The week before June’s due date, I headed to Texas. We had a few false alarms and Joe flew down and back a few times. He only had a limited paternity leave, so we didn’t want to waste it before the baby was born. So we waited. I rented a crappy motel in Ft. Worth, and spend most days hanging out with Chelsea and waiting. I felt weird to be taking off work, but not taking care of a baby. It seemed I had so many hours, and there was nothing I could do but wait. I know it’s irrational but I really thought the baby would never come. Chelsea and I made multiple trips to the midwives, did every natural and homeopathic remedy in the book. June just would not come! My mom flew down and kept me company in my sad hotel room that faced a Hooters and a highway, so that was nice.
Then it happened. I got a call in the middle of the night. Chelsea was in labor. I rushed over to her apartment and she called the doula and midwives. My sister rushed up from Austin and Joe booked the next flight out of New York.
The birth was amazingly special. Chelsea, her husband Curtis, my mom and my sister and the midwives and I were all there through the night hanging out, helping Chelsea, and my sister was keeping joe in the loop with texts (he was on the plane.)
Then she was born at 7:03. Or maybe it was 7:08. She didn’t make any noise and I was terrified.
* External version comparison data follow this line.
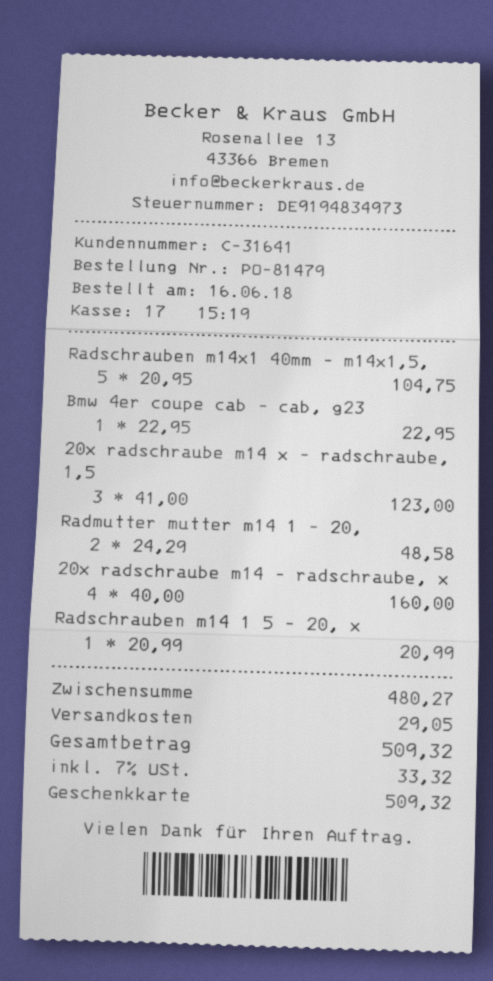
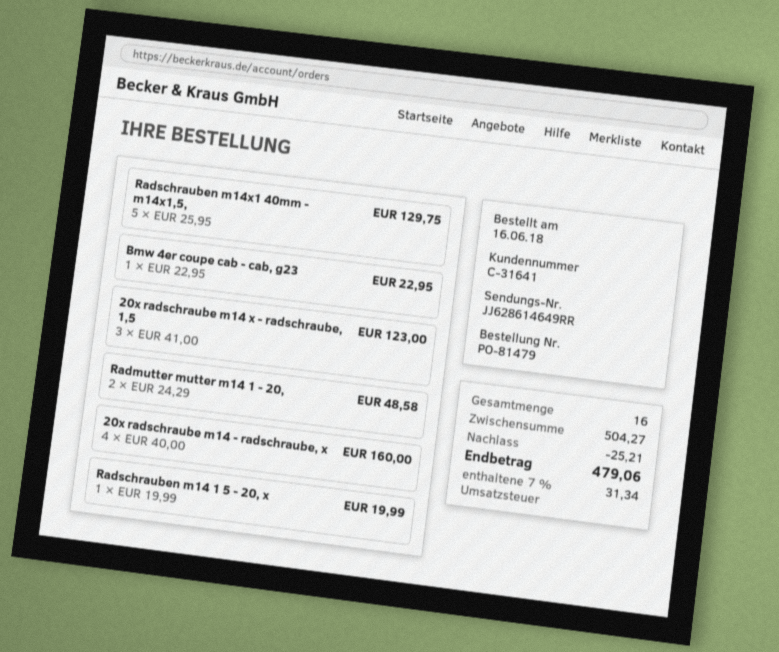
Radschrauben m14x1 40mm - m14x1,5,: 5 x 20.95 = 104.75 -> 5 x 25.95 = 129.75
Radschrauben m14 1 5 - 20, x: 1 x 20.99 = 20.99 -> 1 x 19.99 = 19.99
subtotal: 480.27 -> 504.27
discount: none -> 25.21
shipping: 29.05 -> none
tax: 7% = 33.32 -> 7% = 31.34
total: 509.32 -> 479.06

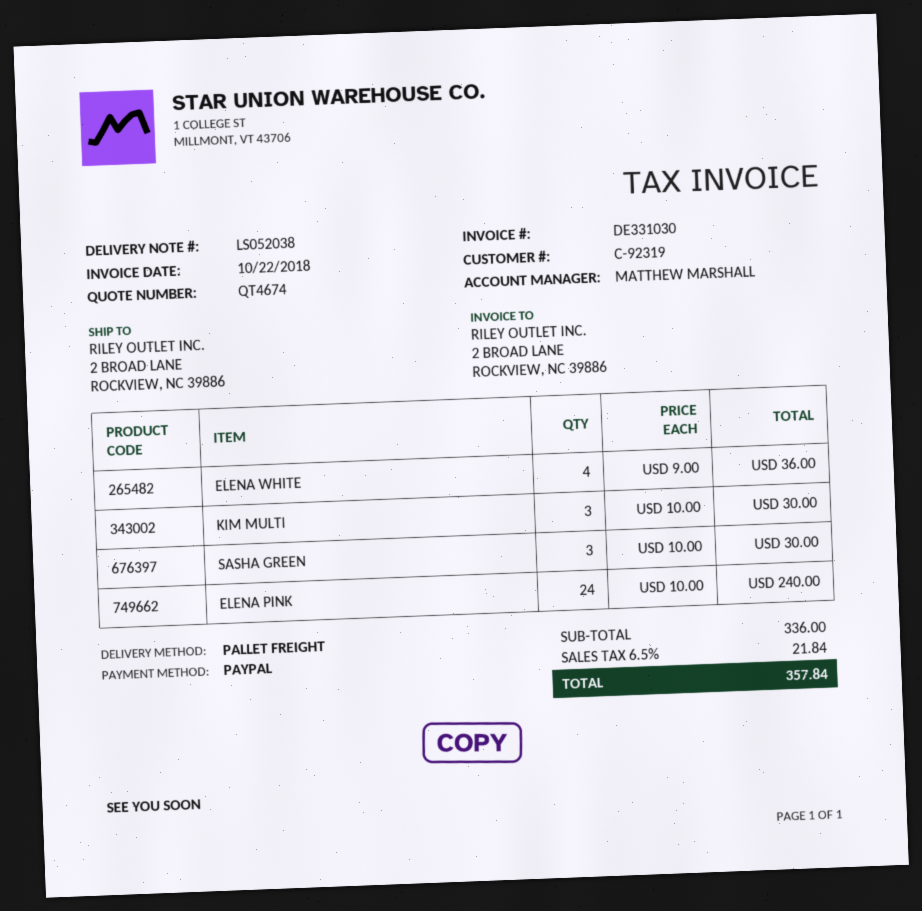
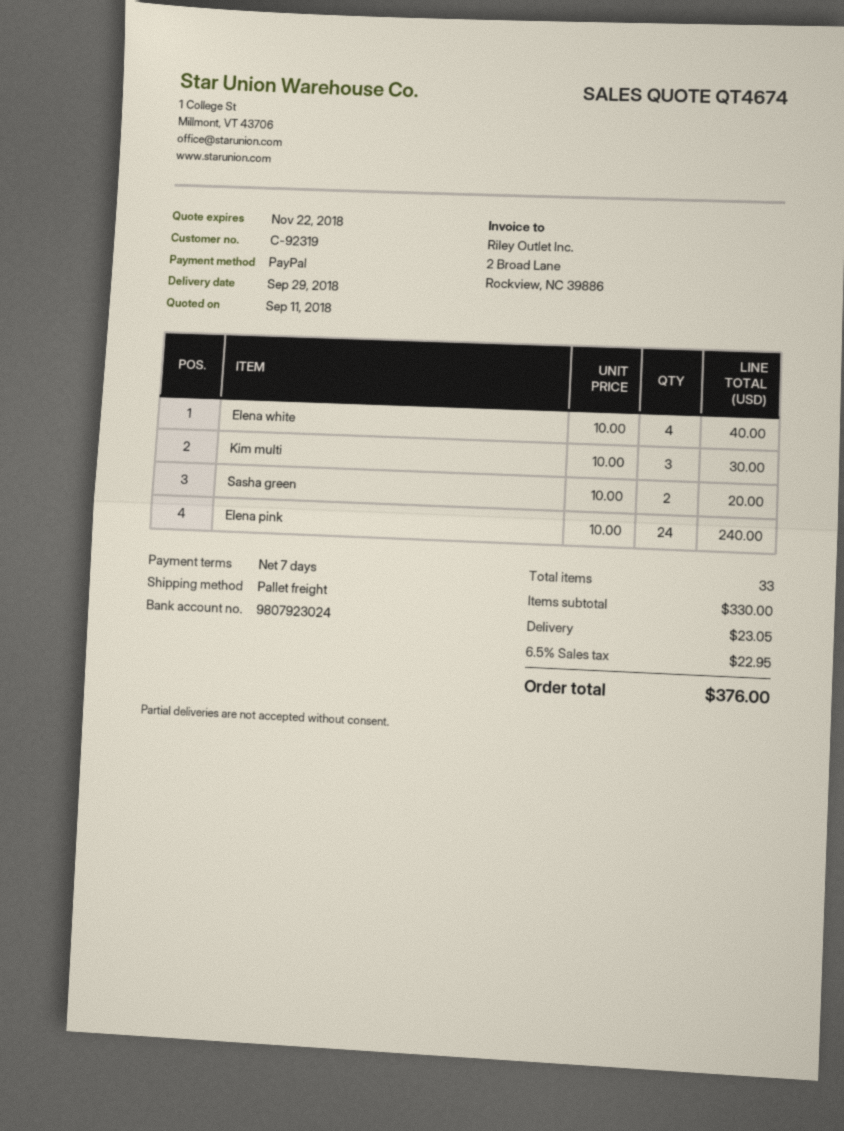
ELENA WHITE: 4 x 9.00 = 36.00 -> 4 x 10.00 = 40.00
SASHA GREEN: 3 x 10.00 = 30.00 -> 2 x 10.00 = 20.00
subtotal: 336.00 -> 330.00
shipping: none -> 23.05
tax: 6.5% = 21.84 -> 6.5% = 22.95
total: 357.84 -> 376.00

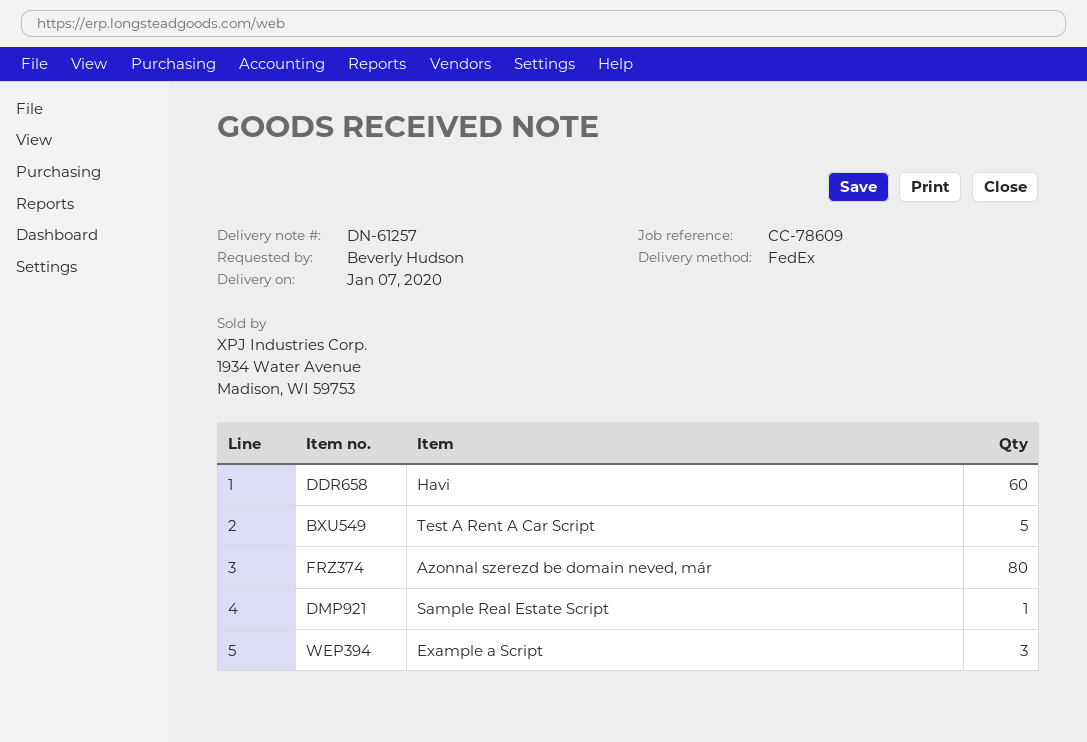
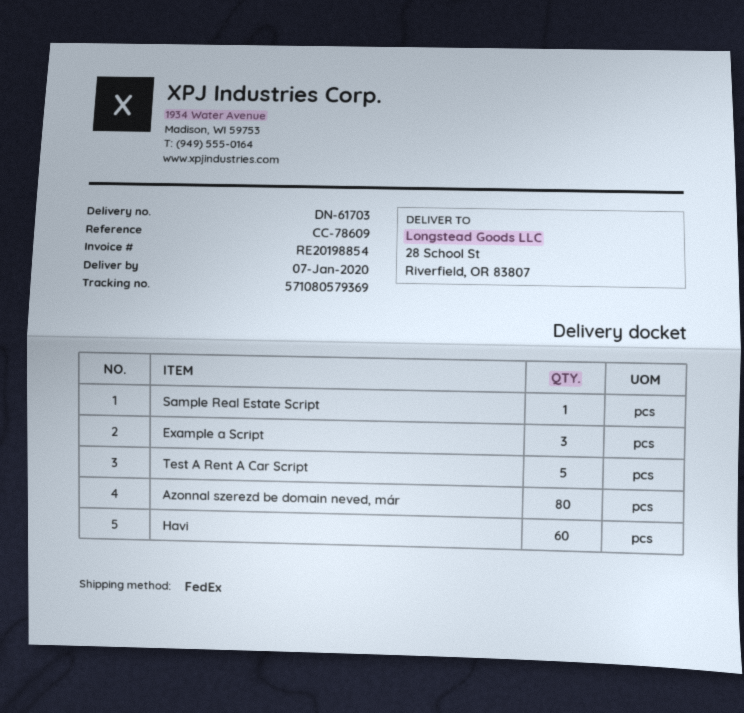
delivery note number: DN-61257 -> DN-61703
Then she let out a cry and I feel like I exhaled for the first time in several years.
The midwives helped Chelsea and they handed the baby to me. She was beautiful. More beautiful that I expected. I was shocked. It was surreal and fun and happy and the best morning of my life. Joe arrived shortly after the birth and held her for the first time. He was so nervous! It was sweet. Chelsea’s kids came and we all ate breakfast together in the birthing center suite.
And then we were parents. Joe and I always joke that we can’t remember what life was like before June. It’s funny, it seems like she’s always been a part of our family. It’s so hard to talk about your child in a non cliche way, so I won’t even try! She is the light of our life and the best thing that ever happened to us. I honestly believe there has never been a better baby! She is well behaved, gorgeous, funny and sweet. And most likely a genius.
Meeting Chelsea was the best thing that happened to us on our journey to become parents, and we have been so lucky and blessed to have met her! And we are excited about doing it all over again!